*ABOUT THIS EXERCISE*.
Pictures in the records below are skipped; the rest is copied exactly.

User interface change data:

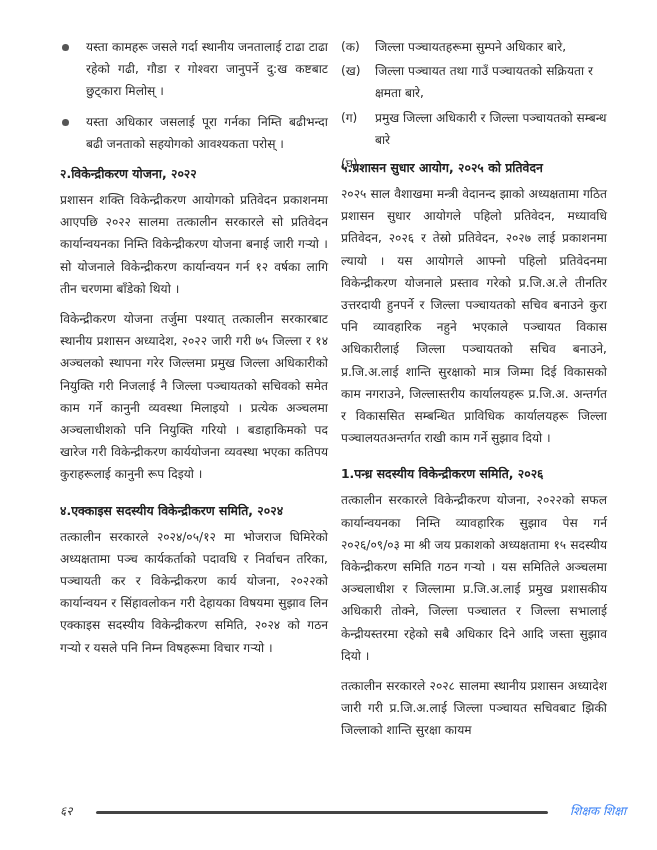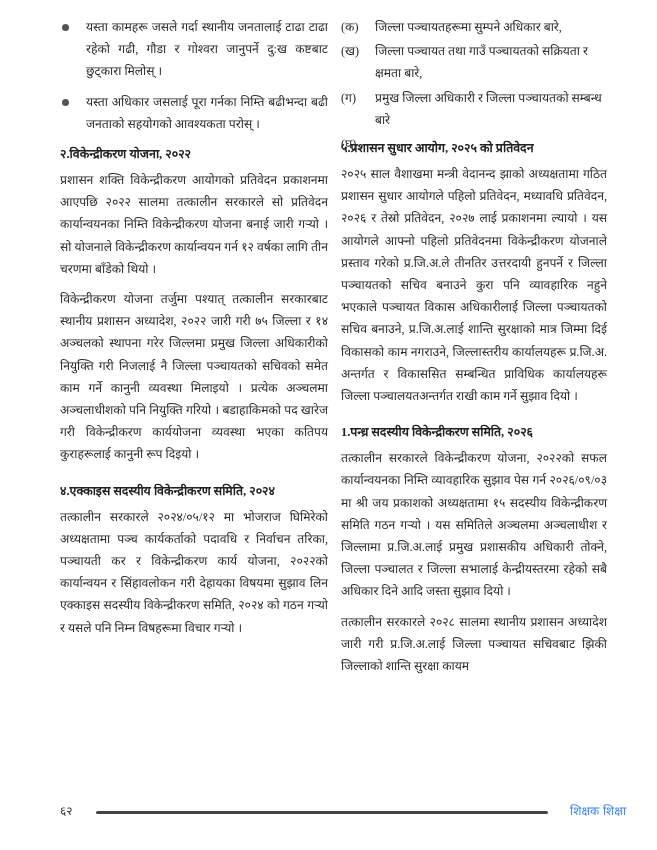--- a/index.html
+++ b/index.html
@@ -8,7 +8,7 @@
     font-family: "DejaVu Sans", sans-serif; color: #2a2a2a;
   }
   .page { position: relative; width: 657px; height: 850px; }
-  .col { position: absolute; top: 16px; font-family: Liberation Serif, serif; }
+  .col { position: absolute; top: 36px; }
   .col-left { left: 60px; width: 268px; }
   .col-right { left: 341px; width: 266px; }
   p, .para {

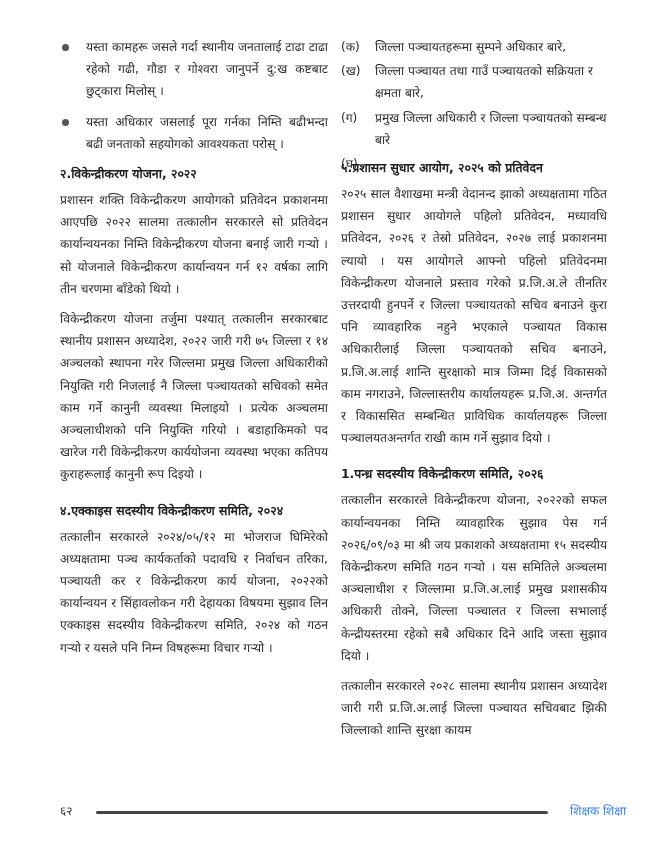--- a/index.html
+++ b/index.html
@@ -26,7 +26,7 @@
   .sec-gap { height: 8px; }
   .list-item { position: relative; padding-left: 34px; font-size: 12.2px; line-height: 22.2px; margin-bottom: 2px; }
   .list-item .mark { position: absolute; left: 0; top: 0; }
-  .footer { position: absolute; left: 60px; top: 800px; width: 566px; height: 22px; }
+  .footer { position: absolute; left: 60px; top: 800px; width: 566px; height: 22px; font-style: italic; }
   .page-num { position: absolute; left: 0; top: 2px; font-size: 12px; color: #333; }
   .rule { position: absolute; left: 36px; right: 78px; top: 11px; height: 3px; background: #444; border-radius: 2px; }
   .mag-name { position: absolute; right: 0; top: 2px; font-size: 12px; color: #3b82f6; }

*EXERCISE SOLUTION*.
--- a/index.html
+++ b/index.html
@@ -8,7 +8,7 @@
     font-family: "DejaVu Sans", sans-serif; color: #2a2a2a;
   }
   .page { position: relative; width: 657px; height: 850px; }
-  .col { position: absolute; top: 16px; font-family: Liberation Serif, serif; }
+  .col { position: absolute; top: 36px; }
   .col-left { left: 60px; width: 268px; }
   .col-right { left: 341px; width: 266px; }
   p, .para {

--- a/index.html
+++ b/index.html
@@ -26,7 +26,7 @@
   .sec-gap { height: 8px; }
   .list-item { position: relative; padding-left: 34px; font-size: 12.2px; line-height: 22.2px; margin-bottom: 2px; }
   .list-item .mark { position: absolute; left: 0; top: 0; }
-  .footer { position: absolute; left: 60px; top: 800px; width: 566px; height: 22px; }
+  .footer { position: absolute; left: 60px; top: 800px; width: 566px; height: 22px; font-style: italic; }
   .page-num { position: absolute; left: 0; top: 2px; font-size: 12px; color: #333; }
   .rule { position: absolute; left: 36px; right: 78px; top: 11px; height: 3px; background: #444; border-radius: 2px; }
   .mag-name { position: absolute; right: 0; top: 2px; font-size: 12px; color: #3b82f6; }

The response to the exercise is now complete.